See the rows below for details about the most common, useful pattern modifiers for Pine regex strings.
iThe i character represents case-insensitive mode when used as a global modifier ((?i)) or group modifier ((?i:...)).

For example, the regex string "a(?i)b(?-i)c" matches lowercase a, uppercase B or lowercase b, and then lowercase c.

Note that case-insensitive mode only applies to ASCII characters unless Unicode-aware mode is active.
mThe m character represents multiline mode when used as a global modifier ((?m)) or group modifier ((?m:...)).

By default, the ^ and $ boundary assertions match the start and end of the source string, excluding final line terminators. With multiline mode enabled, they match the start and end boundaries of any separate line in the string.

For example, the regex string "^abc" matches abc only if the source string starts with that sequence, whereas "(?m)^abc" matches abc if it is at the start of the string or immediately follows a newline character (\n).
sThe lowercase s character represents single-line mode (dotall mode) when used as a global modifier ((?s)) or group modifier ((?s:...)).

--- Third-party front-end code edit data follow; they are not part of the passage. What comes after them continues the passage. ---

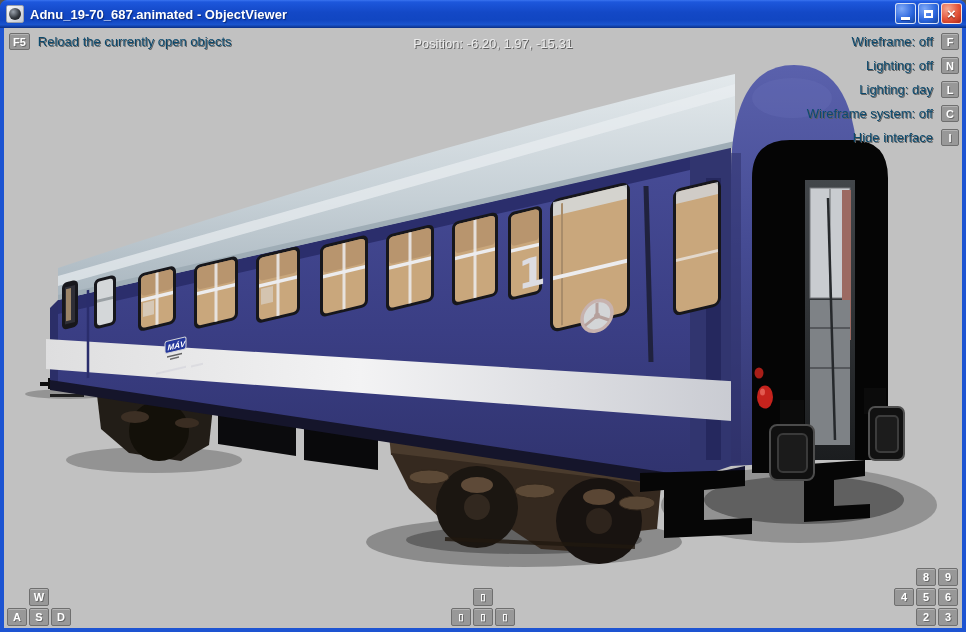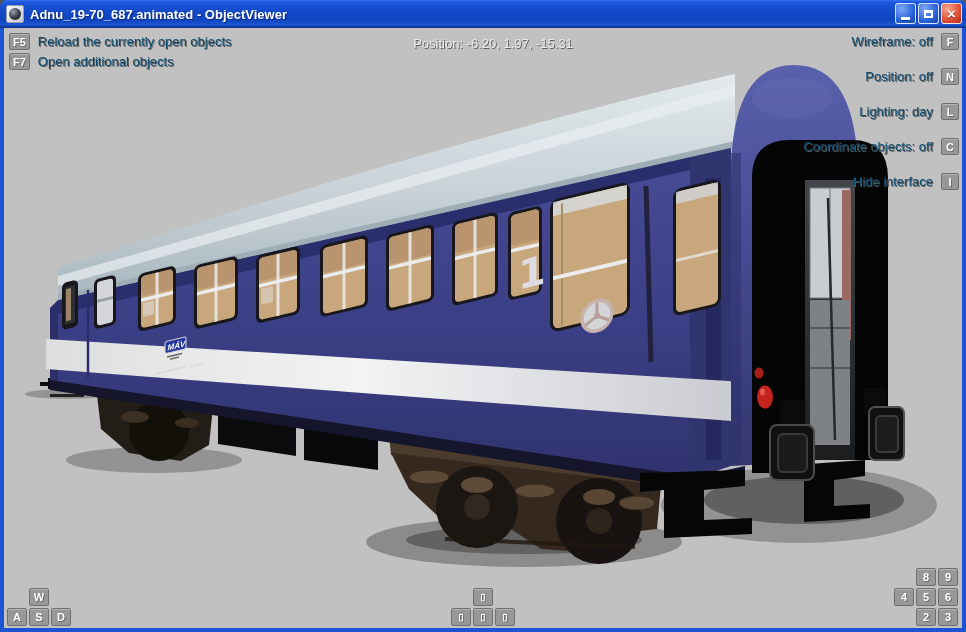"Wireframe: off" .hud-right { gap: 18px -> 7px }
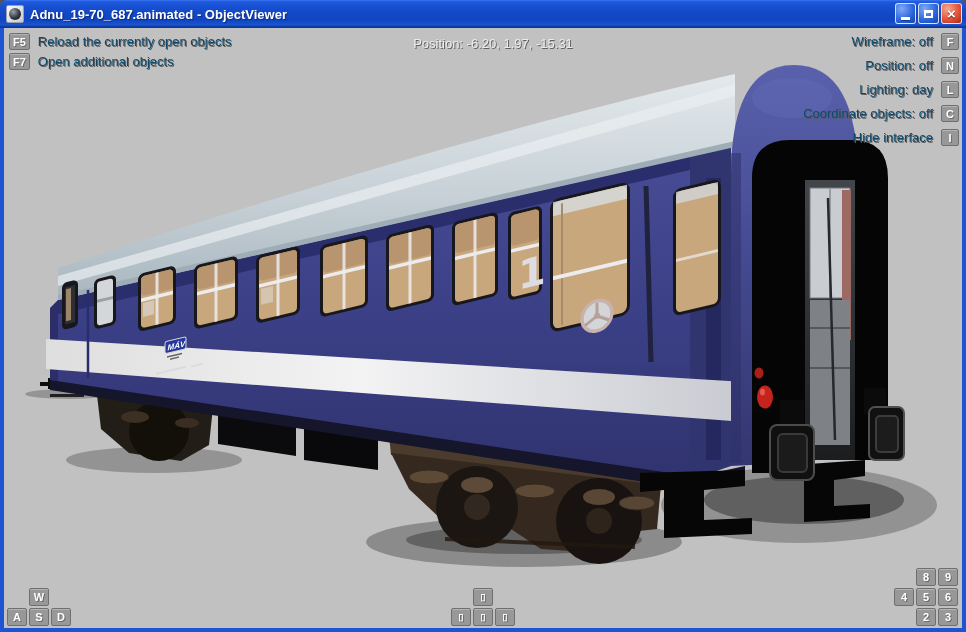"F7" div.hud-row { html: <div> <span>F7</span> <span>Open additional objects</span> </div> -> none }
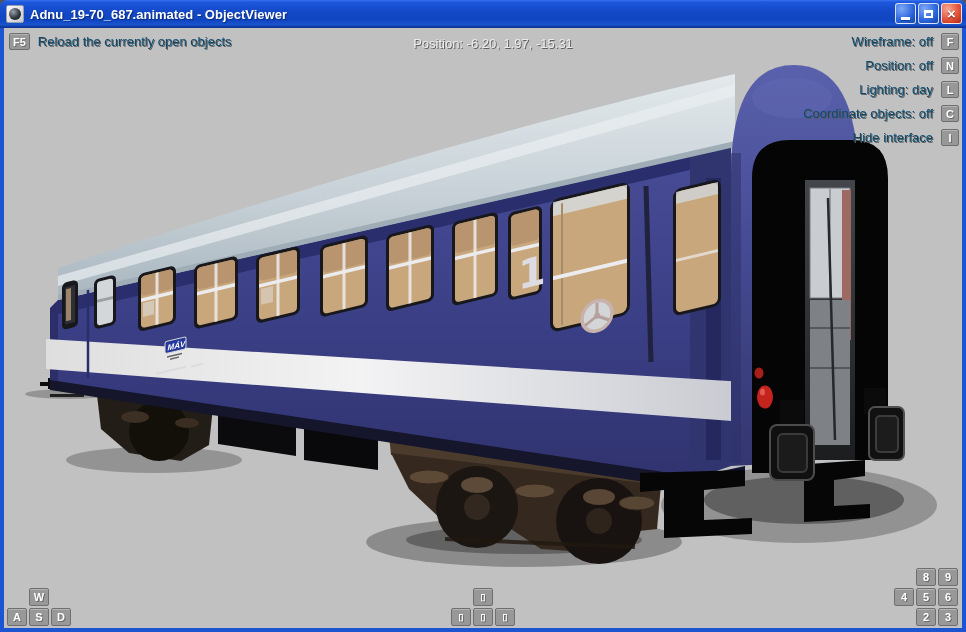"Position: off" span.hud-label { text: Position -> Lighting }
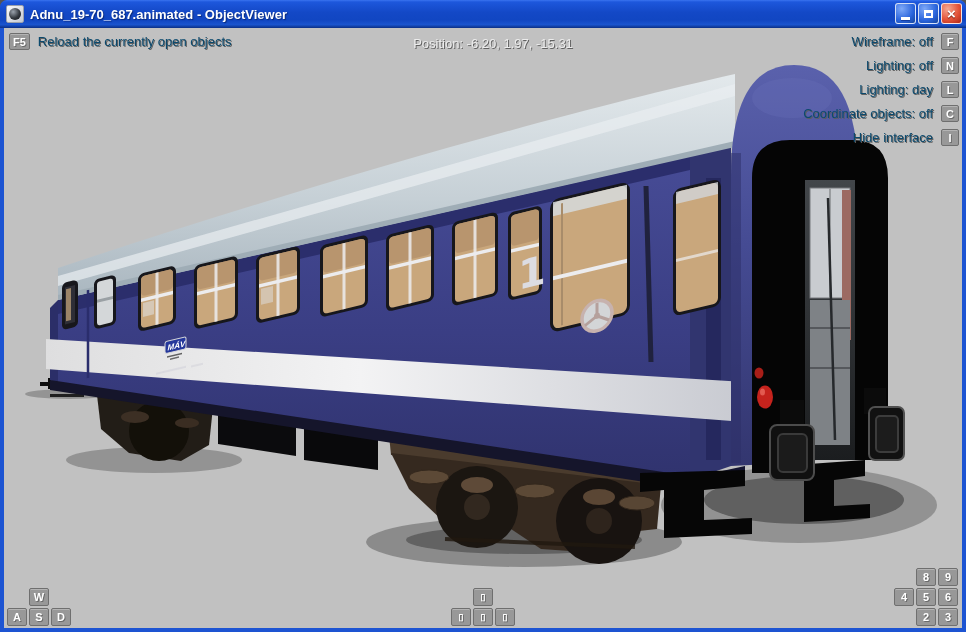"Coordinate objects: off" span.hud-label { text: Coordinate objects -> Wireframe system }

By default, the . character matches any character except for line terminators such as \n. With single-line mode enabled, the regex treats the source string as one line, allowing the character to match line terminators.

For example, using the regex string ".+" on the source string "ab\nc" matches ab only, whereas "(?m).+" matches the entire source string.
UThe uppercase U character represents Unicode-aware mode when used as a global modifier ((?U)) or group modifier ((?U:...)).

By default, most of the regex engine’s predefined character classes and mapped POSIX classes do not match non-ASCII characters. With Unicode-aware mode enabled, the regex allows these classes, and various ASCII character tokens, to match related Unicode characters.

For example, the regex string "\\d(?U)\\d+" matches a single ASCII digit followed by one or more Unicode digit characters.
xThe lowercase x character represents verbose mode (comments mode) when used as a global modifier ((?x)) or group modifier ((?x:...)).

In this mode, the regex string ignores whitespace characters and treats sequences starting with # as comments.

For example, the regex string "(?x)[a-f ] 1 2\n3 # this is a comment!" produces the same match as "[a-f]123". It does not match the space or newline characters, or anything starting from the # character.

Regex strings with this modifier can include multiple comments on separate lines (e.g., "a #match 'a' \nb #followed by 'b'" matches ab).

To match whitespaces or the # character in this mode, escape them using backslashes or the \Q...\E syntax. For instance, "(?x)\\#\\ \\# #comment" and "(?x)\\Q# #\\E #comment" both literally match the sequence # #.